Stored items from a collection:
○ ○ ○ ○ ○ ○ ○
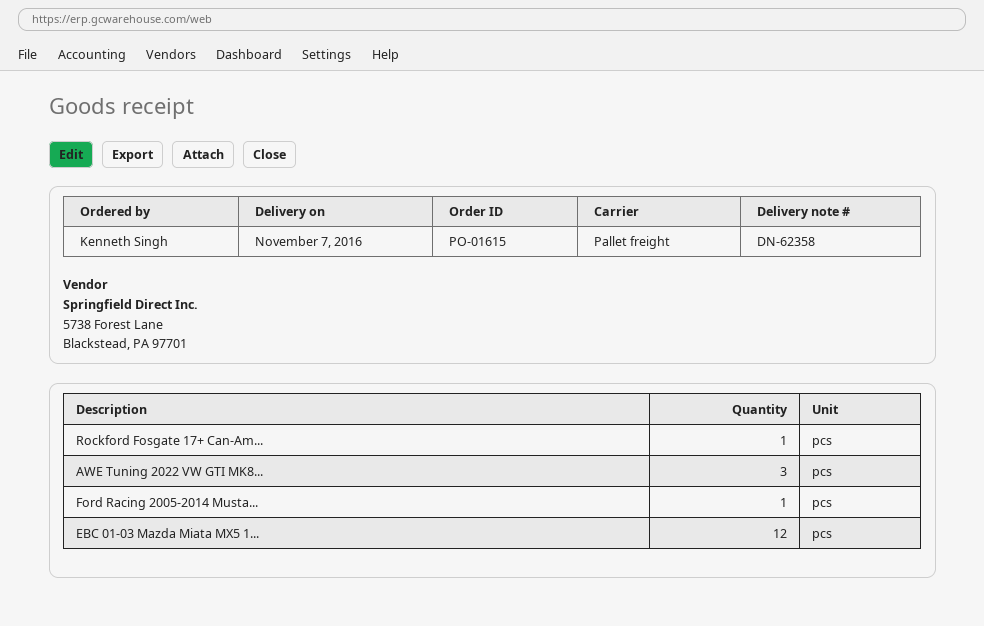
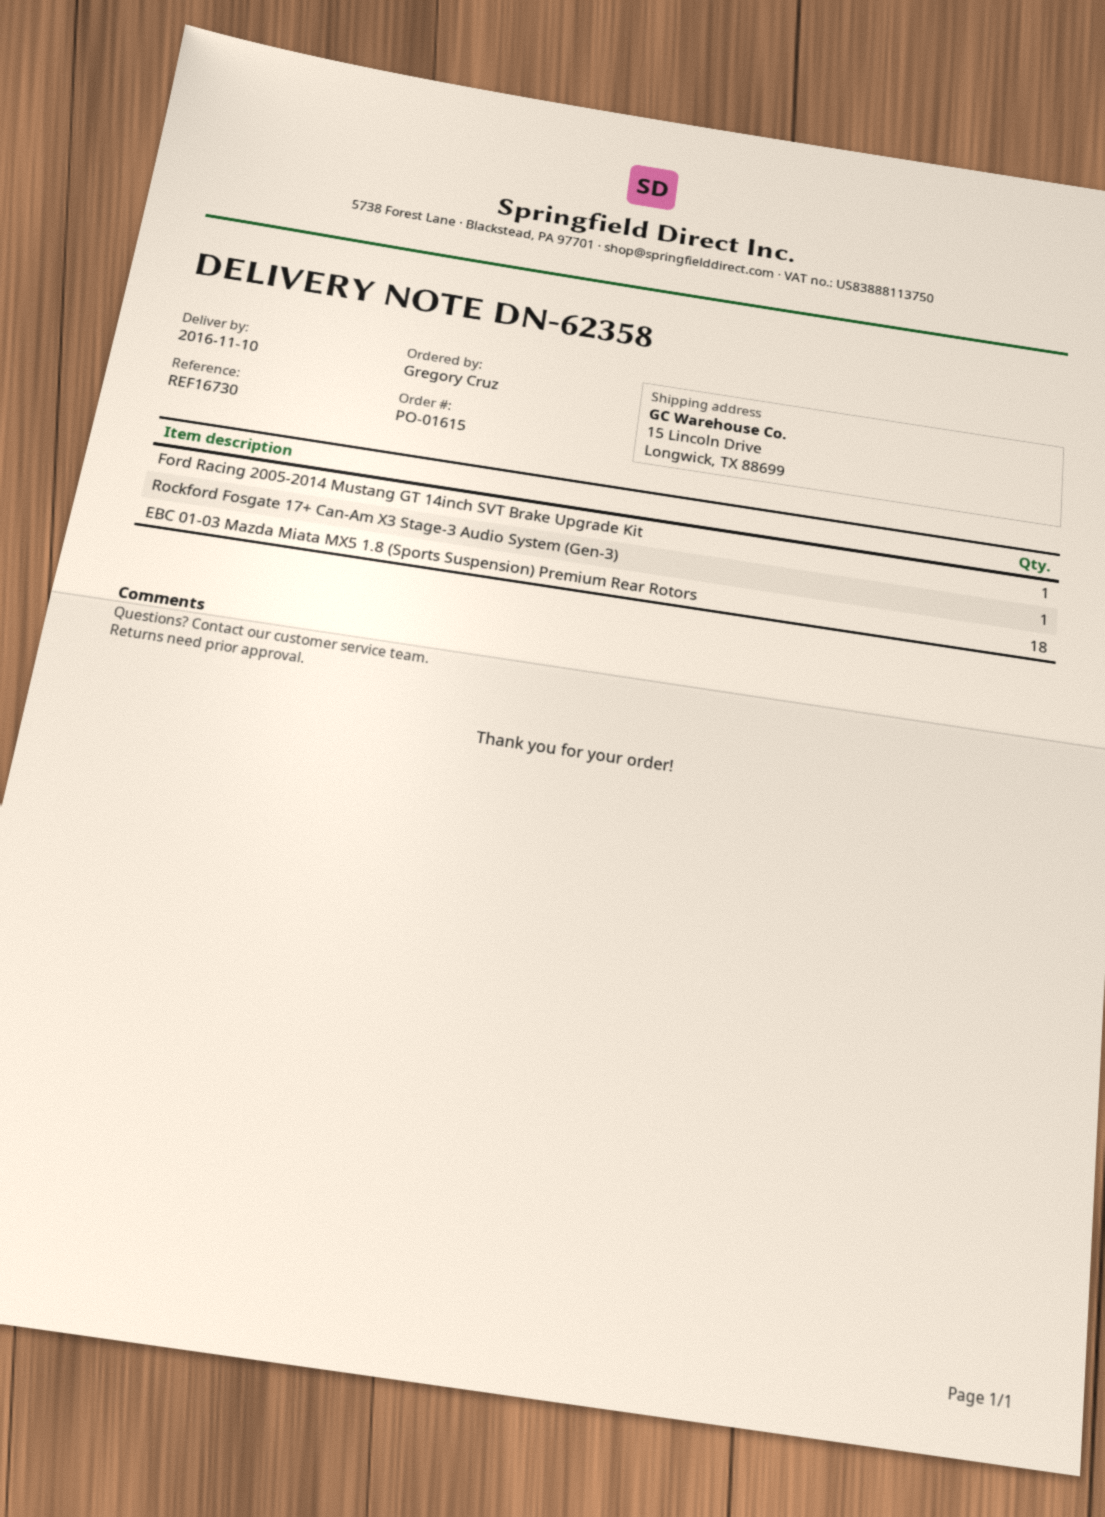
delivery date: 2016-11-07 -> 2016-11-10
ordered by: Kenneth Singh -> Gregory Cruz
AWE Tuning 2022 VW GTI MK8...: 3 -> none
EBC 01-03 Mazda Miata MX5 1...: 12 -> 18

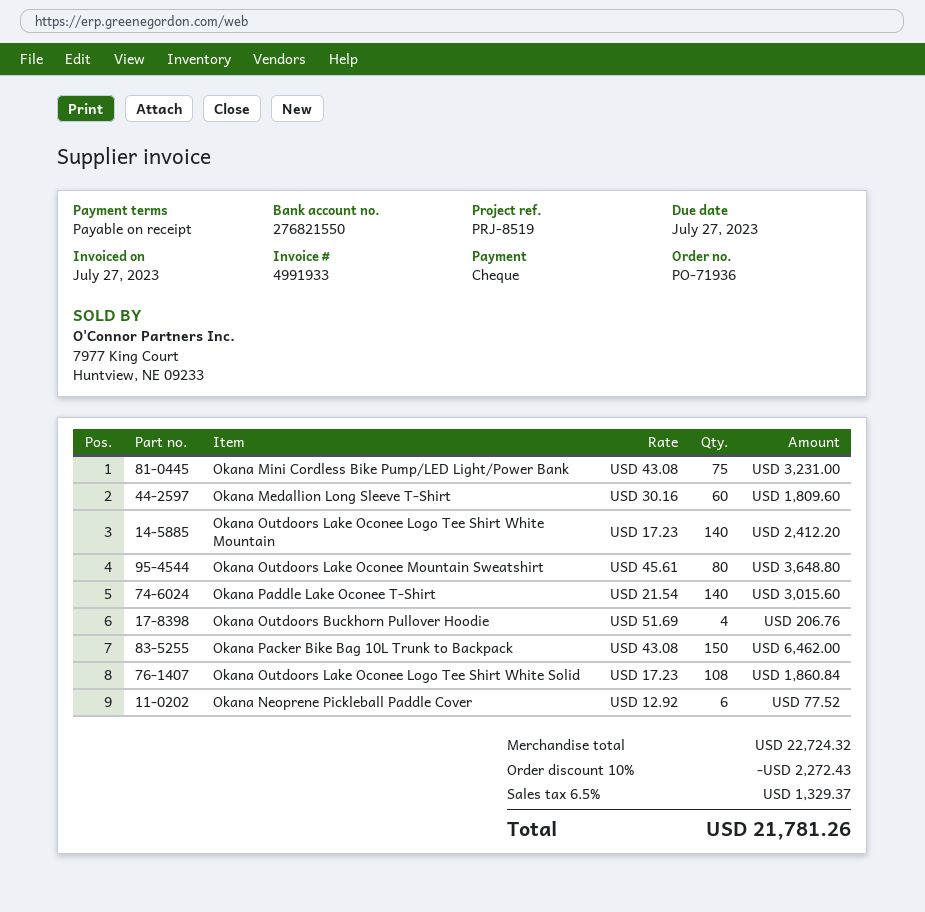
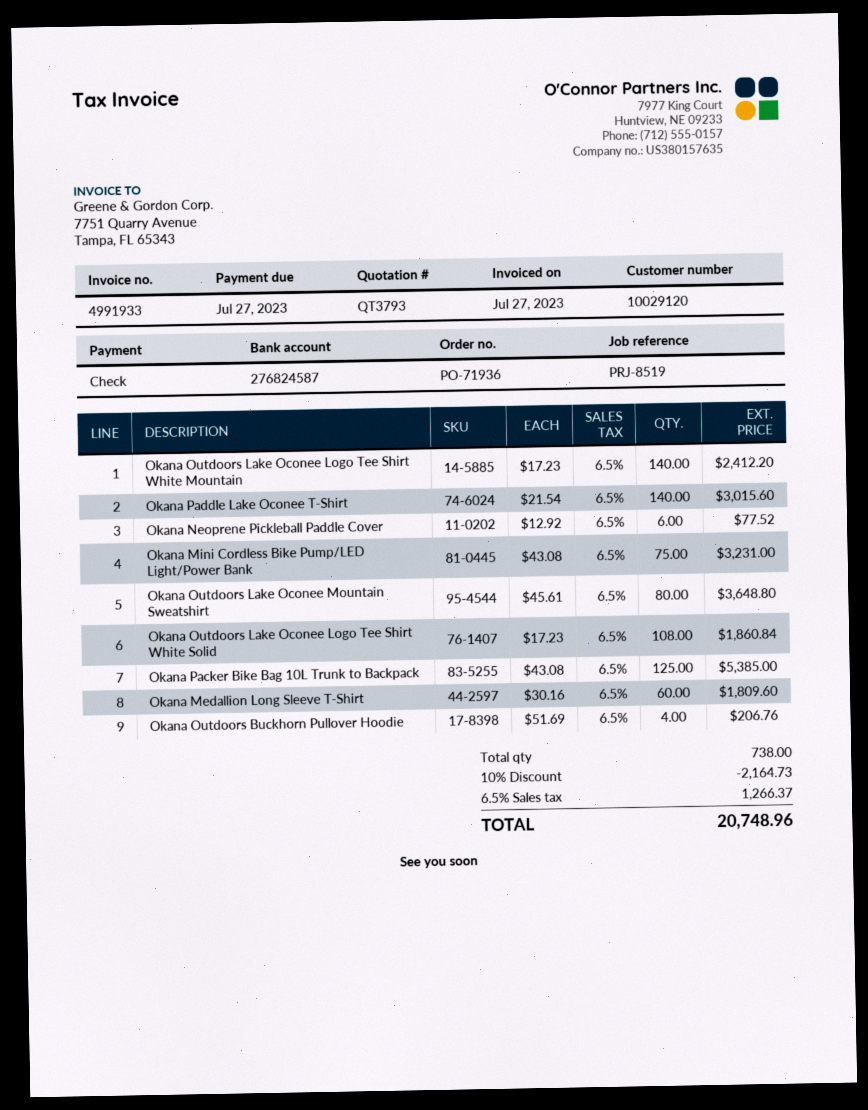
bank account: 276821550 -> 276824587
Okana Packer Bike Bag 10L Trunk to Backpack: 150 x 43.08 = 6462.00 -> 125 x 43.08 = 5385.00
discount: 10% = 2272.43 -> 10% = 2164.73
tax: 6.5% = 1329.37 -> 6.5% = 1266.37
total: 21781.26 -> 20748.96

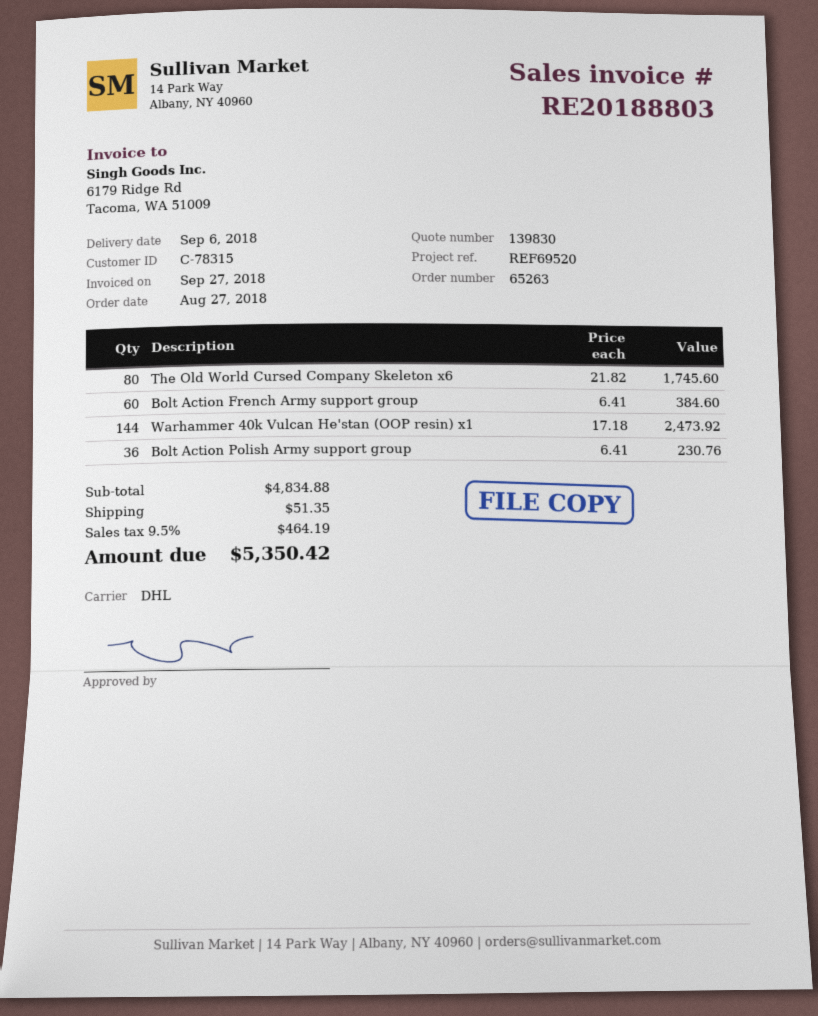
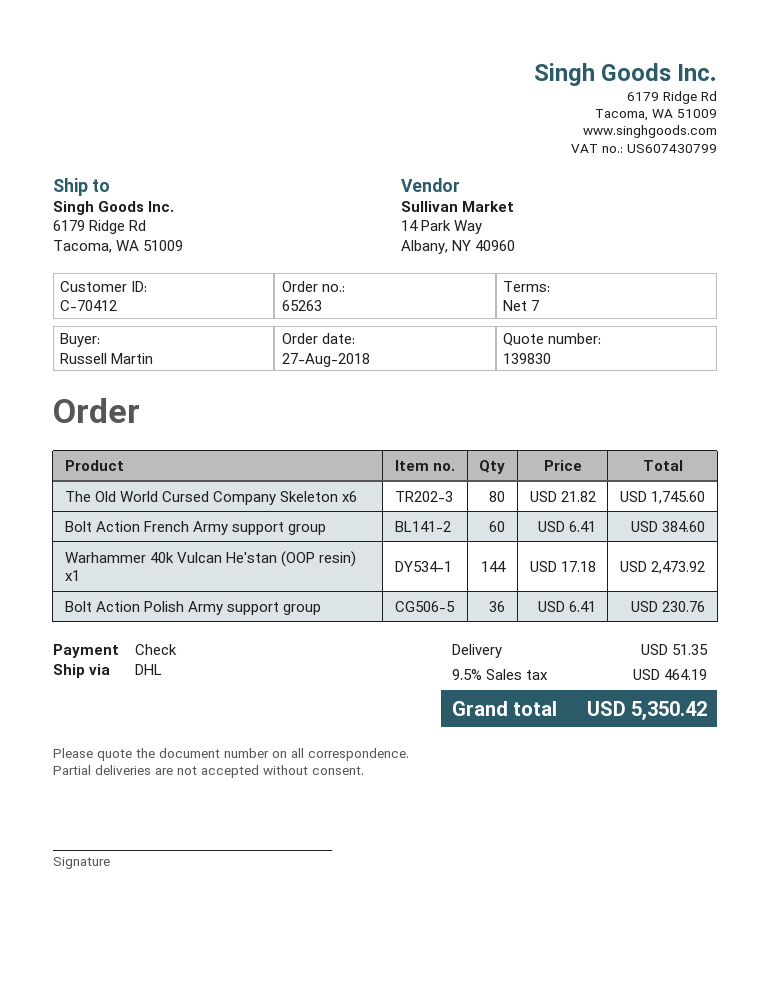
customer number: C-78315 -> C-70412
○ ○ ○ ○ ○ ○ ○
■ Instructions to follow ■
First drop every picture, then print the data above exactly as it stands.

■ Answer box ■
delivery date: 2016-11-07 -> 2016-11-10
ordered by: Kenneth Singh -> Gregory Cruz
AWE Tuning 2022 VW GTI MK8...: 3 -> none
EBC 01-03 Mazda Miata MX5 1...: 12 -> 18

bank account: 276821550 -> 276824587
Okana Packer Bike Bag 10L Trunk to Backpack: 150 x 43.08 = 6462.00 -> 125 x 43.08 = 5385.00
discount: 10% = 2272.43 -> 10% = 2164.73
tax: 6.5% = 1329.37 -> 6.5% = 1266.37
total: 21781.26 -> 20748.96

customer number: C-78315 -> C-70412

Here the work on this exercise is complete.